Franz Hengsbach (10 September 1910 - 24 June 1991) was a German Cardinal of the Roman Catholic Church who served as Bishop of Essen from 1957 to 1991, and was elevated to the cardinalate in 1988.

== Biography ==
Franz Hengsbach was born in Velmede to Johann and Theresia Hengsbach; he had five brothers and two sisters. He studied at the Institute of Brilon and the seminaries in Paderborn and Freiburg. Hengsbach obtained his doctorate in theology in 1944 from the Ludwig-Maximilians-Universität München, with a dissertation entitled Das Wesen der Verkündigung - Eine homiletische Untersuchung auf paulinischer Grundlag.

He was ordained to the priesthood by Archbishop Kaspar Klein on 13 March 1937, and then served as vicar of Herne-Bukau, St.
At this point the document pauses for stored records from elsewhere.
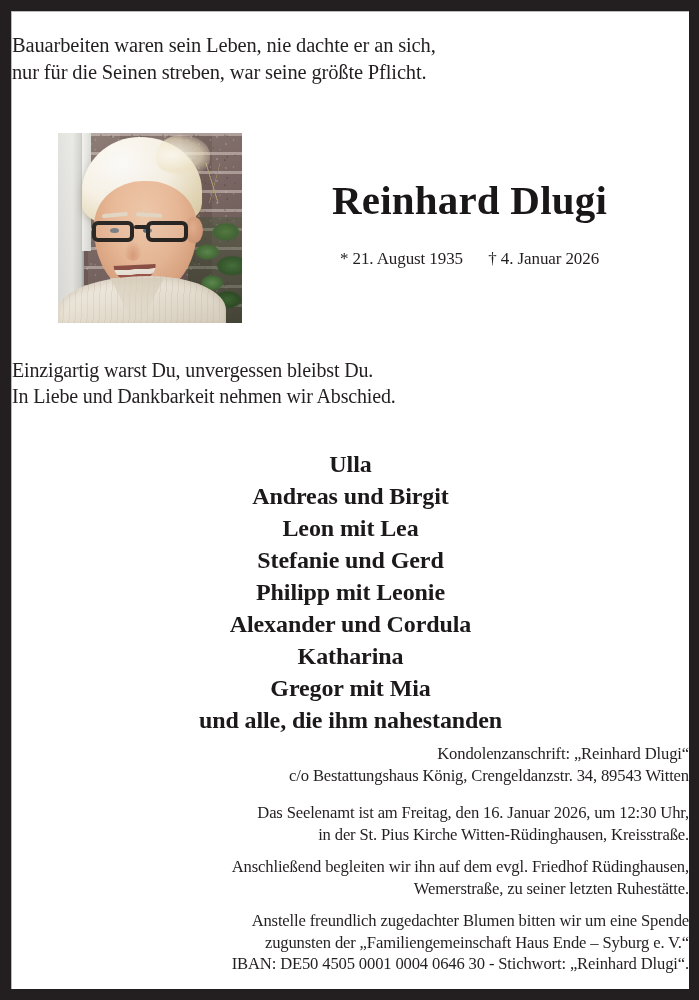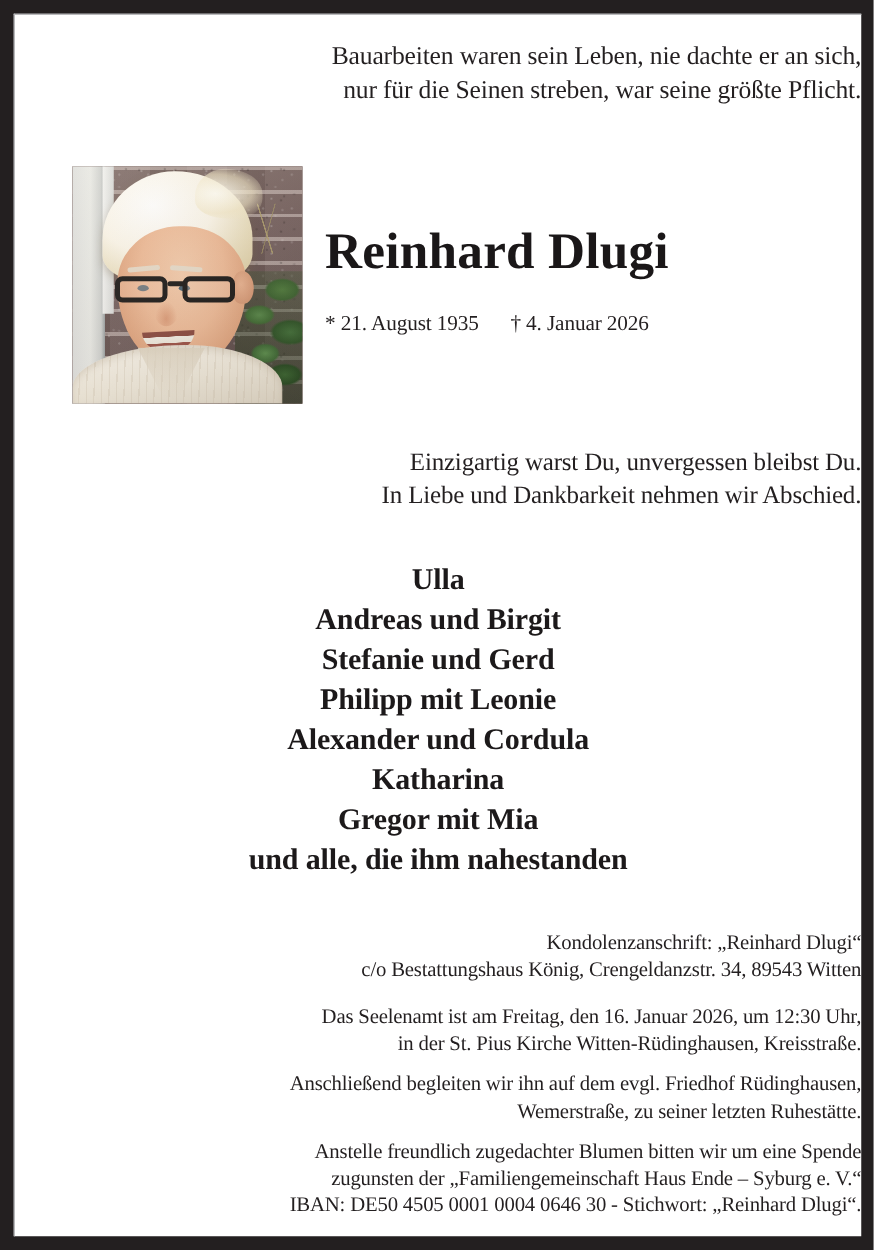"Bauarbeiten waren sein Leben, nie" .verse { text-align: right -> left }
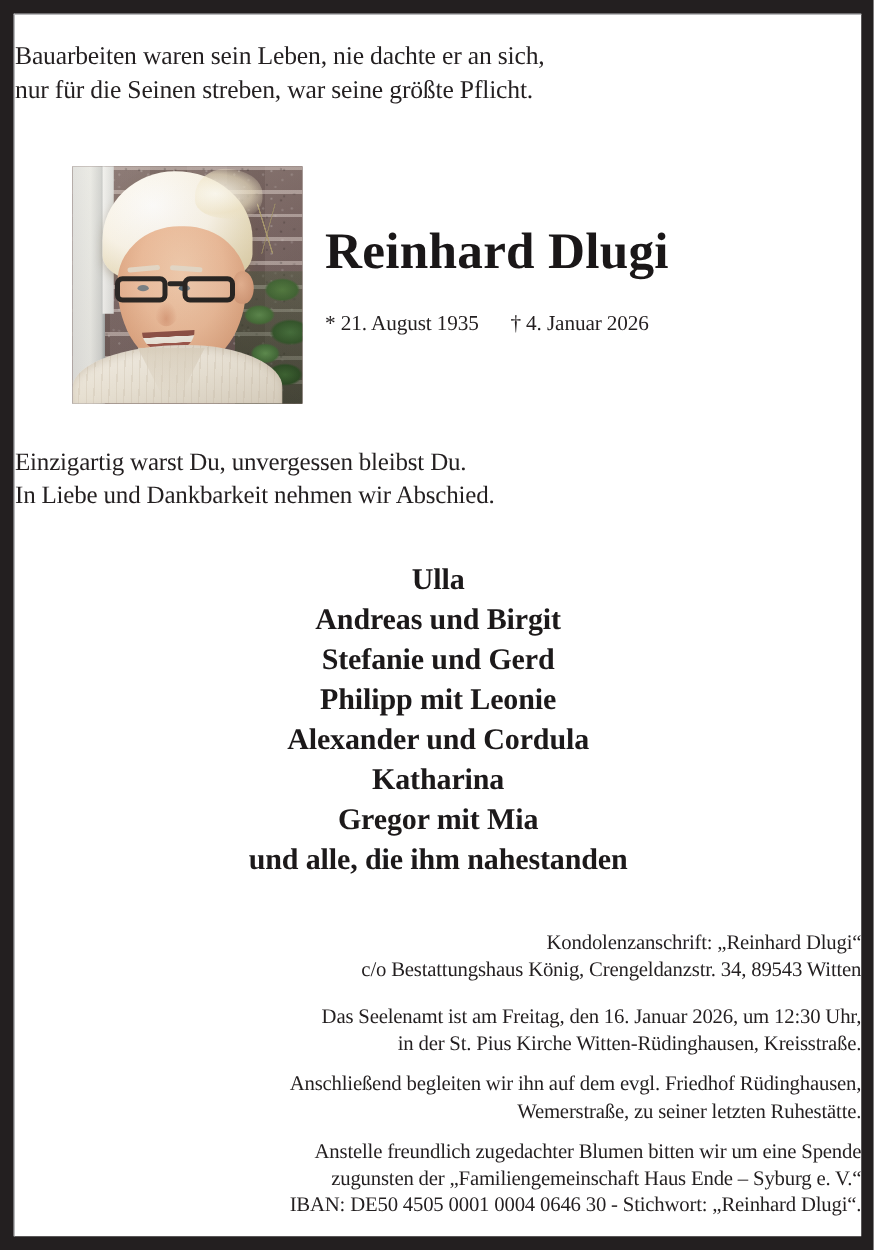"Reinhard Dlugi" .name-block { text-align: none -> center }
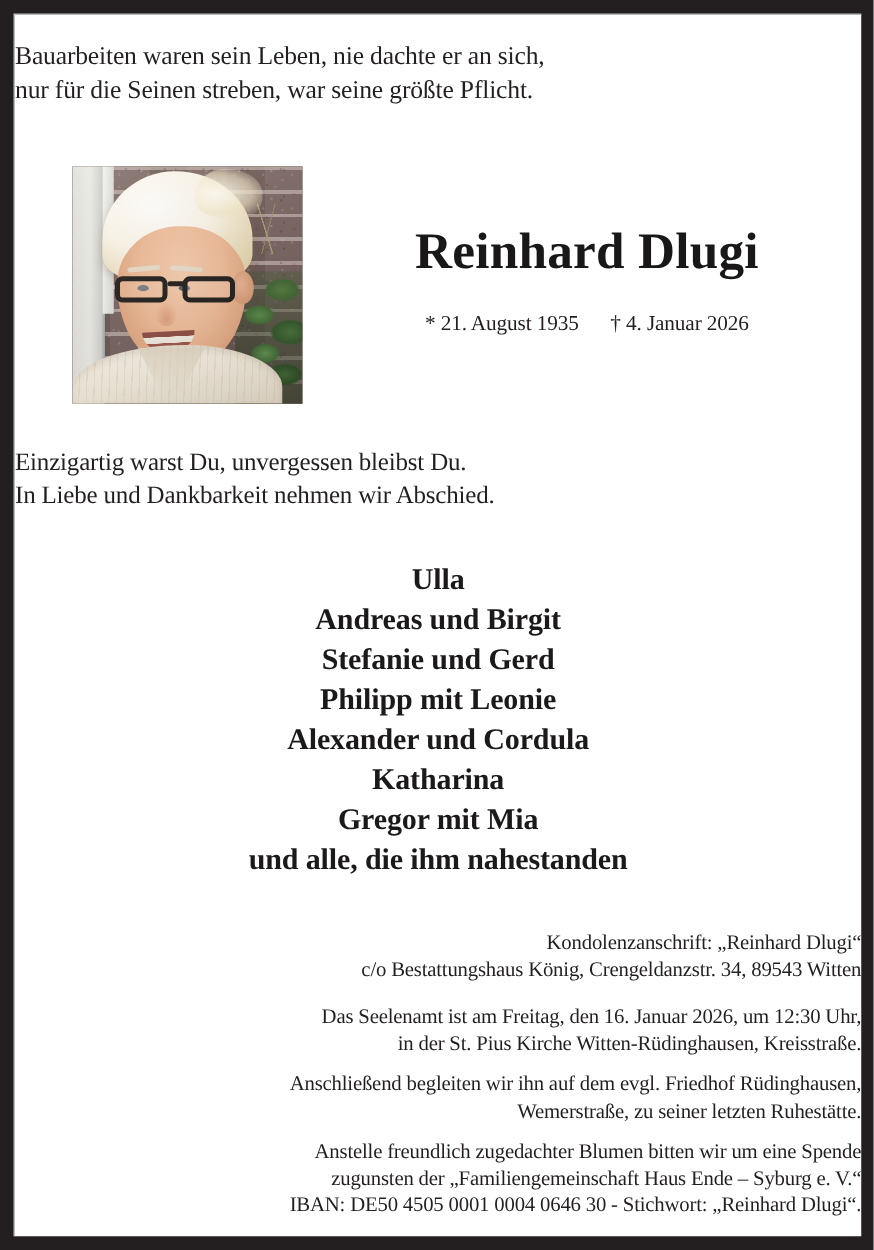"Leon mit Lea" div { html: none -> <div>Leon mit Lea</div> }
Marien until 1946. Hengsbach became general secretary of the Akademische Bonifatius-Vereinigung in Paderborn in 1946, and of the Central Committee for the Preparation of German Catholics in 1947. From 1948 to 1958, he was director of the archdiocesan pastoral office of Paderborn. He was made Domestic Prelate of His Holiness in 1952, and secretary general of the Central Committee of German Catholics on 30 April 1952.
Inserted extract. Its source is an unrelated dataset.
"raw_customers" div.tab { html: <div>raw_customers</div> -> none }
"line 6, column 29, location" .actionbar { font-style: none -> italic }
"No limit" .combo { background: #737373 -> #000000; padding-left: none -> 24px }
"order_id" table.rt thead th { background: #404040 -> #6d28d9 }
On 20 August 1953, Hengsbach was appointed Auxiliary Bishop of Paderborn and Titular Bishop of Cantanus by Pope Pius XI. He received his episcopal consecration on the following 29 September from Archbishop Lorenz Jäger, with Bishops Wilhelm Weskamm and Friedrich Rintelen serving as co-consecrators, in Paderborn Cathedral. Hengsbach was later named the first Bishop of Essen on 18 November 1957.
The Bishop later founded Adveniat, an organization of the German episcopate to assist the Roman Catholic Church in Latin America, and was appointed bishop of the German Military Ordinariate on 10 October 1961. From 1962 to 1965, he attended the Second Vatican Council. Hengsbach also served as Grand Prior of the Equestrian Order of the Holy Sepulchre of Jerusalem, and was made President of the German Episcopal Commission for Universal Church Affairs in 1976. He was appointed a member of the Council of the European Episcopal Conference in 1977, and resigned from his post in the military ordinariate on 22 May 1978.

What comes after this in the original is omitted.